Work instructions
Some of the lines below need repeating. Reproduce exactly those between the lines holding "2021B1D042 | multiple: 1.27 -> 1.40" and "2019B1D033 | Rate: 1.000 -> 1.100", inclusive.

"""

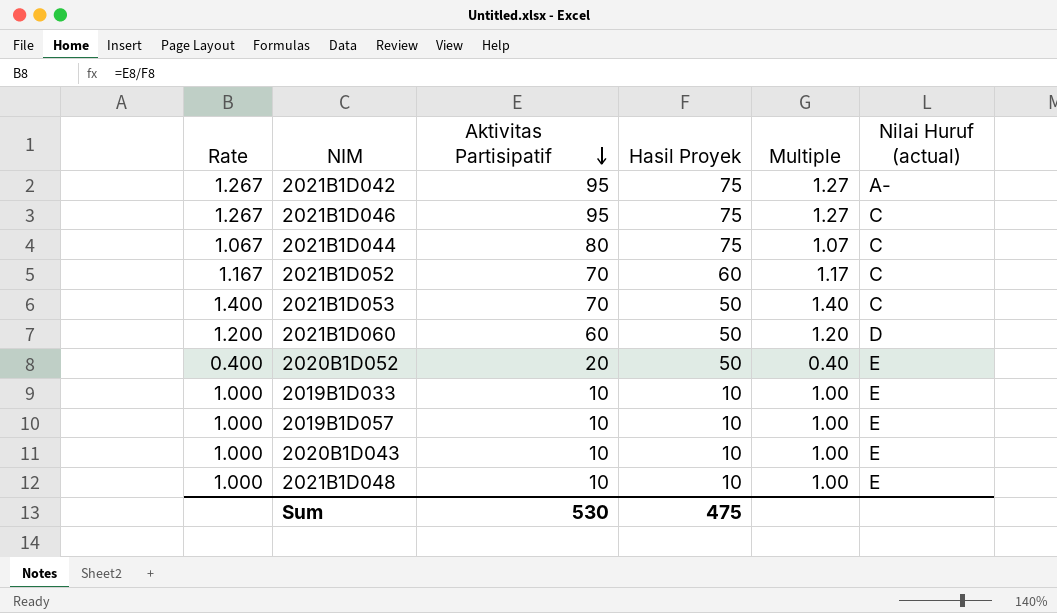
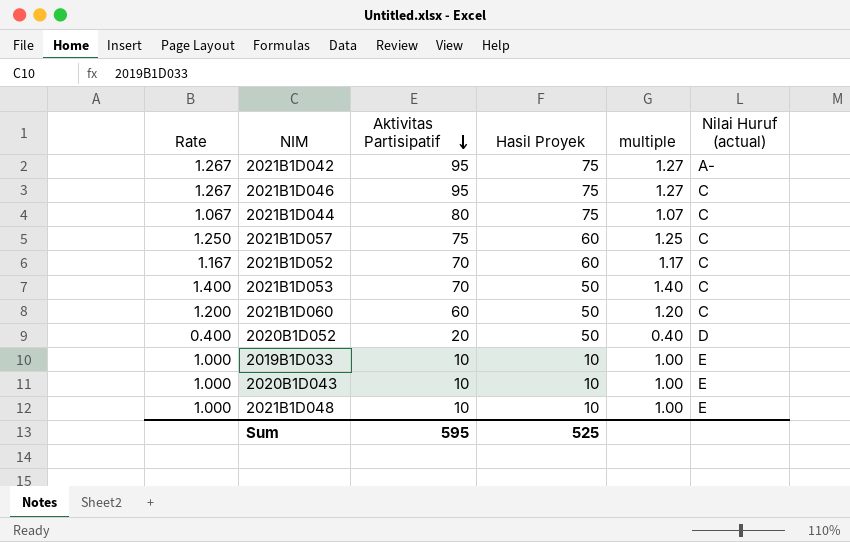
column name: Multiple -> multiple
row 2019B1D057: 1.000 | 10 | 10 | 1.00 | E -> none
row 2021B1D057: none -> 1.250 | 75 | 60 | 1.25 | C
2021B1D060 | Nilai Huruf (actual): D -> C
2020B1D052 | Nilai Huruf (actual): E -> D
Sum | Aktivitas Partisipatif: 530 -> 595
Sum | Hasil Proyek: 475 -> 525

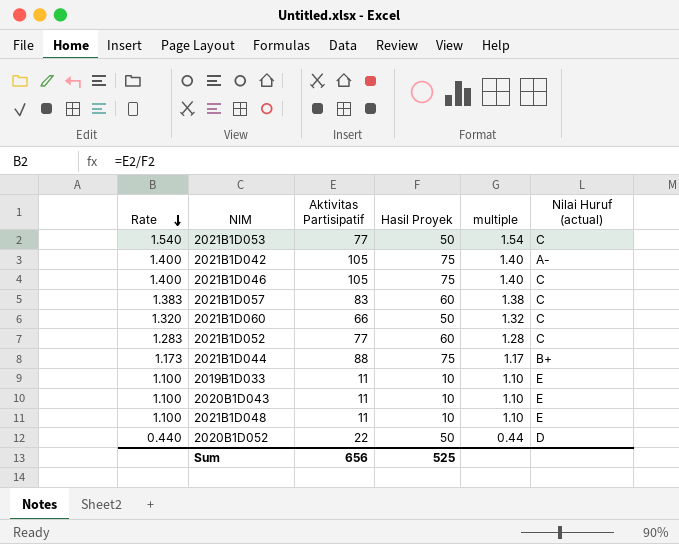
row order: Aktivitas Partisipatif descending -> Rate descending
2021B1D053 | Rate: 1.400 -> 1.540
2021B1D053 | Aktivitas Partisipatif: 70 -> 77
2021B1D053 | multiple: 1.40 -> 1.54
2021B1D042 | Rate: 1.267 -> 1.400
2021B1D042 | Aktivitas Partisipatif: 95 -> 105
2021B1D042 | multiple: 1.27 -> 1.40
2021B1D046 | Rate: 1.267 -> 1.400
2021B1D046 | Aktivitas Partisipatif: 95 -> 105
2021B1D046 | multiple: 1.27 -> 1.40
2021B1D057 | Rate: 1.250 -> 1.383
2021B1D057 | Aktivitas Partisipatif: 75 -> 83
2021B1D057 | multiple: 1.25 -> 1.38
2021B1D060 | Rate: 1.200 -> 1.320
2021B1D060 | Aktivitas Partisipatif: 60 -> 66
2021B1D060 | multiple: 1.20 -> 1.32
2021B1D052 | Rate: 1.167 -> 1.283
2021B1D052 | Aktivitas Partisipatif: 70 -> 77
2021B1D052 | multiple: 1.17 -> 1.28
2021B1D044 | Rate: 1.067 -> 1.173
2021B1D044 | Aktivitas Partisipatif: 80 -> 88
2021B1D044 | multiple: 1.07 -> 1.17
2021B1D044 | Nilai Huruf (actual): C -> B+
2019B1D033 | Rate: 1.000 -> 1.100
2019B1D033 | Aktivitas Partisipatif: 10 -> 11
2019B1D033 | multiple: 1.00 -> 1.10
2020B1D043 | Rate: 1.000 -> 1.100
2020B1D043 | Aktivitas Partisipatif: 10 -> 11
2020B1D043 | multiple: 1.00 -> 1.10
2021B1D048 | Rate: 1.000 -> 1.100
2021B1D048 | Aktivitas Partisipatif: 10 -> 11
2021B1D048 | multiple: 1.00 -> 1.10
2020B1D052 | Rate: 0.400 -> 0.440
2020B1D052 | Aktivitas Partisipatif: 20 -> 22
2020B1D052 | multiple: 0.40 -> 0.44
Sum | Aktivitas Partisipatif: 595 -> 656

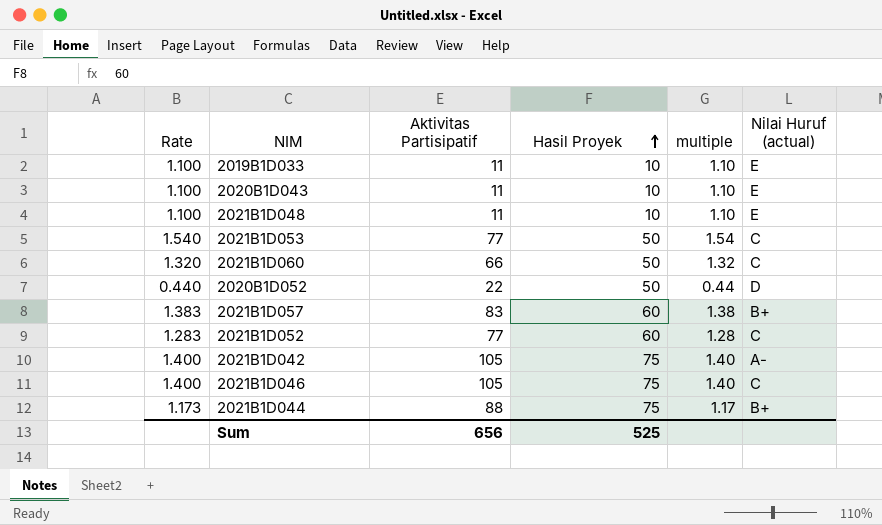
row order: Rate descending -> Hasil Proyek ascending
2021B1D057 | Nilai Huruf (actual): C -> B+

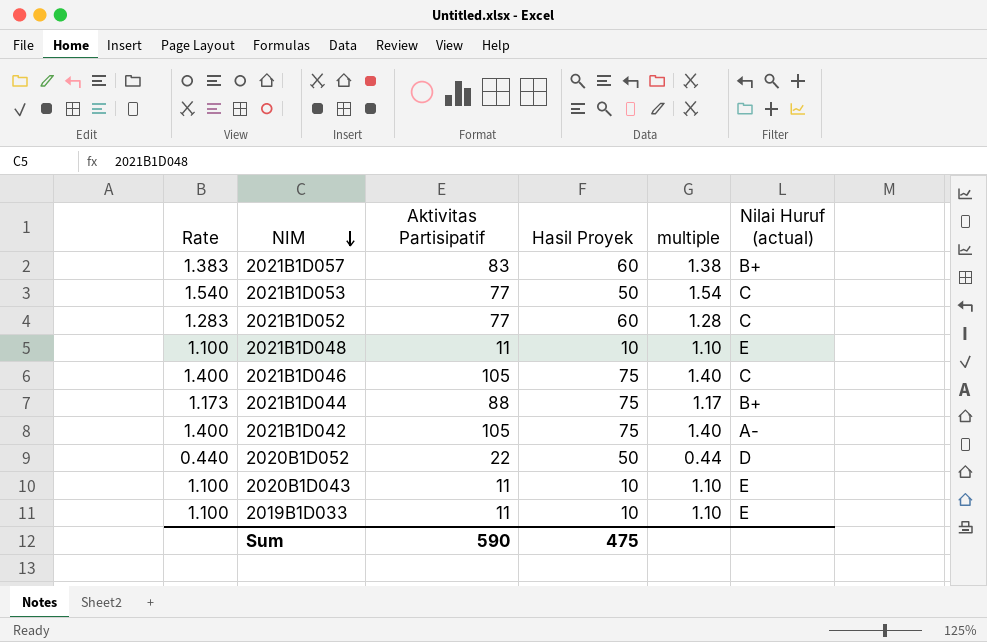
row order: Hasil Proyek ascending -> NIM descending
row 2021B1D060: 1.320 | 66 | 50 | 1.32 | C -> none
Sum | Aktivitas Partisipatif: 656 -> 590
Sum | Hasil Proyek: 525 -> 475

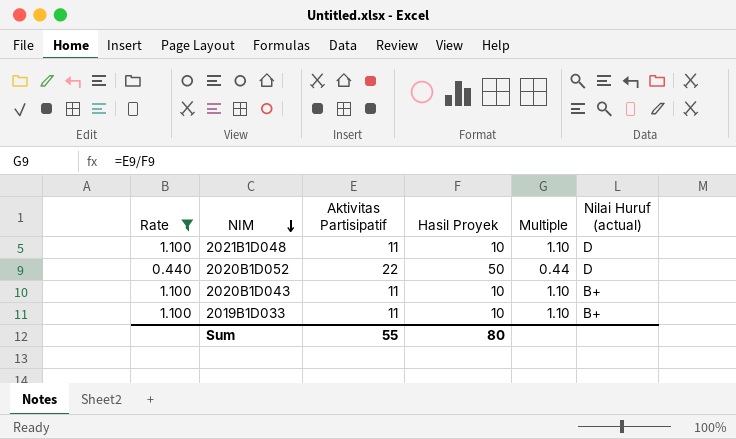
filter: none -> Rate <= 1.100
column name: multiple -> Multiple
2021B1D048 | Nilai Huruf (actual): E -> D
2020B1D043 | Nilai Huruf (actual): E -> B+
2019B1D033 | Nilai Huruf (actual): E -> B+
Sum | Aktivitas Partisipatif: 590 -> 55
Sum | Hasil Proyek: 475 -> 80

"""

Task answer
2021B1D042 | multiple: 1.27 -> 1.40
2021B1D046 | Rate: 1.267 -> 1.400
2021B1D046 | Aktivitas Partisipatif: 95 -> 105
2021B1D046 | multiple: 1.27 -> 1.40
2021B1D057 | Rate: 1.250 -> 1.383
2021B1D057 | Aktivitas Partisipatif: 75 -> 83
2021B1D057 | multiple: 1.25 -> 1.38
2021B1D060 | Rate: 1.200 -> 1.320
2021B1D060 | Aktivitas Partisipatif: 60 -> 66
2021B1D060 | multiple: 1.20 -> 1.32
2021B1D052 | Rate: 1.167 -> 1.283
2021B1D052 | Aktivitas Partisipatif: 70 -> 77
2021B1D052 | multiple: 1.17 -> 1.28
2021B1D044 | Rate: 1.067 -> 1.173
2021B1D044 | Aktivitas Partisipatif: 80 -> 88
2021B1D044 | multiple: 1.07 -> 1.17
2021B1D044 | Nilai Huruf (actual): C -> B+
2019B1D033 | Rate: 1.000 -> 1.100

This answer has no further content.